Now you might wonder how big a problem child poverty and its neurological consequences are in contemporary societies. Although the most extreme and widespread child poverty is seen in developing countries, industrialized countries like the USA, Israel, Turkey, Chile and Spain have rates of prevalence above 20%, whereas countries in Western Europe tend to maintain rates around or below 10%.

While informative, reported child poverty rates only include those who live below an arbitrarily defined poverty threshold in a given year, but the effects on poverty likely affect those living only slightly above poverty line and do not meet their developmental needs and those who have experienced poverty in the past but were living above the threshold when the figures were reported.

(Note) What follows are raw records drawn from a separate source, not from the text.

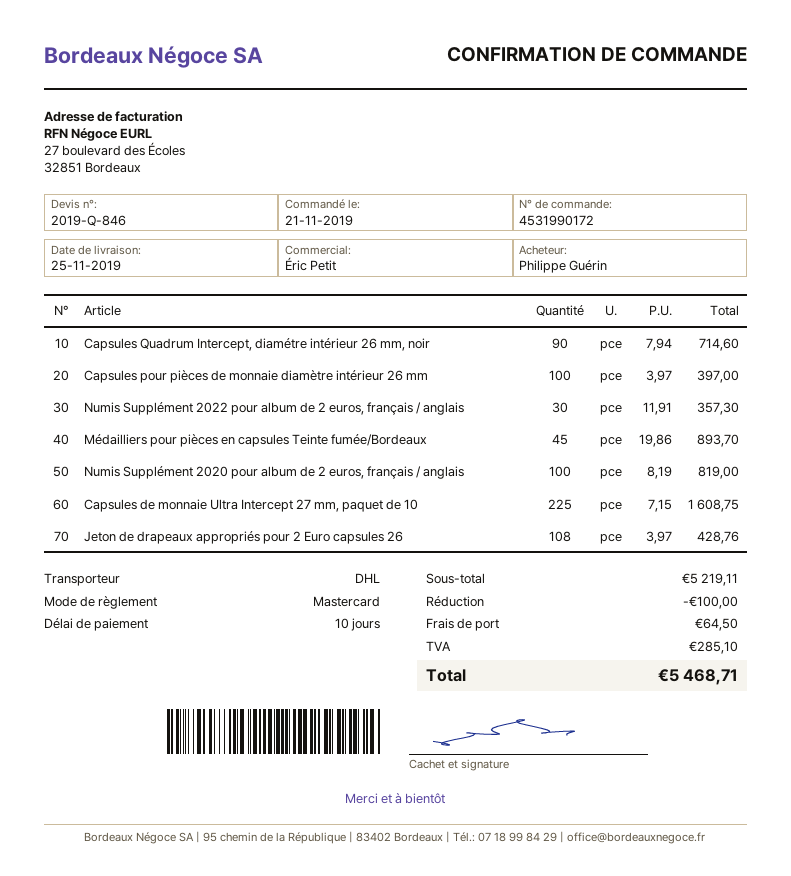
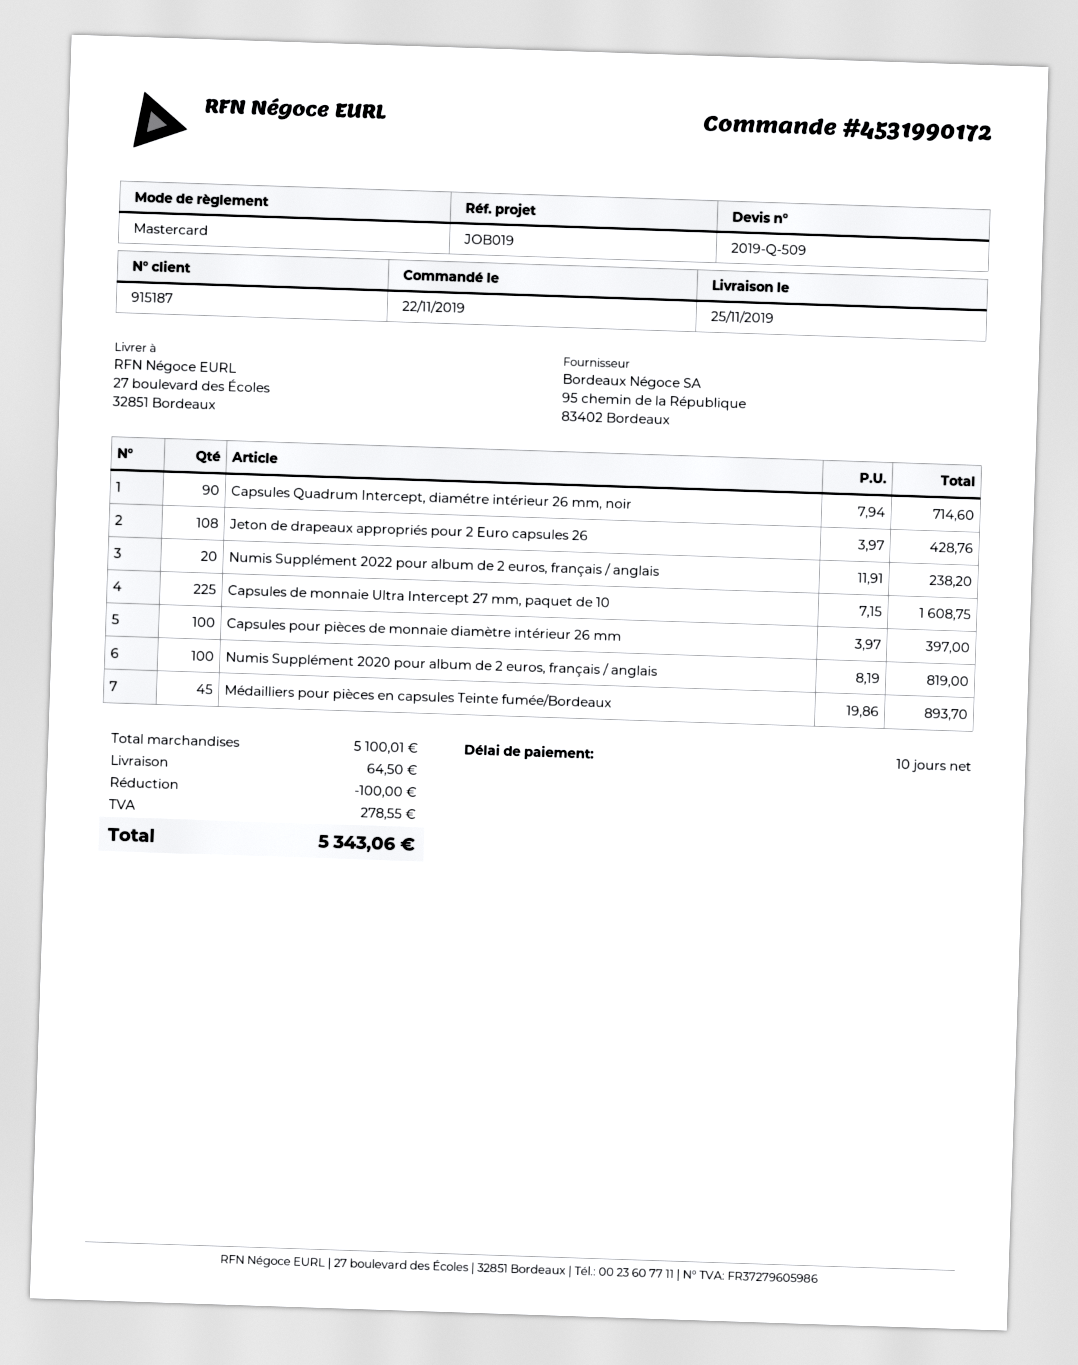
quote number: 2019-Q-846 -> 2019-Q-509
order date: 2019-11-21 -> 2019-11-22
Numis Supplément 2022 pour album de 2 euros, français / anglais: 30 x 11.91 = 357.30 -> 20 x 11.91 = 238.20
subtotal: 5219.11 -> 5100.01
tax: 285.10 -> 278.55
total: 5468.71 -> 5343.06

Within the United States, significant differences in the prevalence and the nature of child poverty exist between ethnic groups with 34% of Native Americans, 13% of Asians/Pacific Islanders, 36% of African-Americans, 31% of Hispanics and 12% of European Americans living under poverty line in 2015.

Comparing African-Americans and European Americans, the nature of poverty differed markedly with 77% of African Americans experiencing poverty at least once in their childhood and 37% living in poverty for more than 9 years.In comparison, only 30% of European American children experienced poverty while growing up, including 5% for more than 9 years. 40% of black children and 8% of white children were poor at birth. Among those born poor, 60% of African Americans and 25% of European Americans were still poor at age 17, among those not born in poverty, 20% of black children and 5% of whites were poor at age 17.

With the effects of poverty worse felt at a younger age and during long periods of time, such interracial differences in prevalence and persistence of child poverty are one plausible large contributor to the observed gaps in educational and behavioral outcomes between the two groups.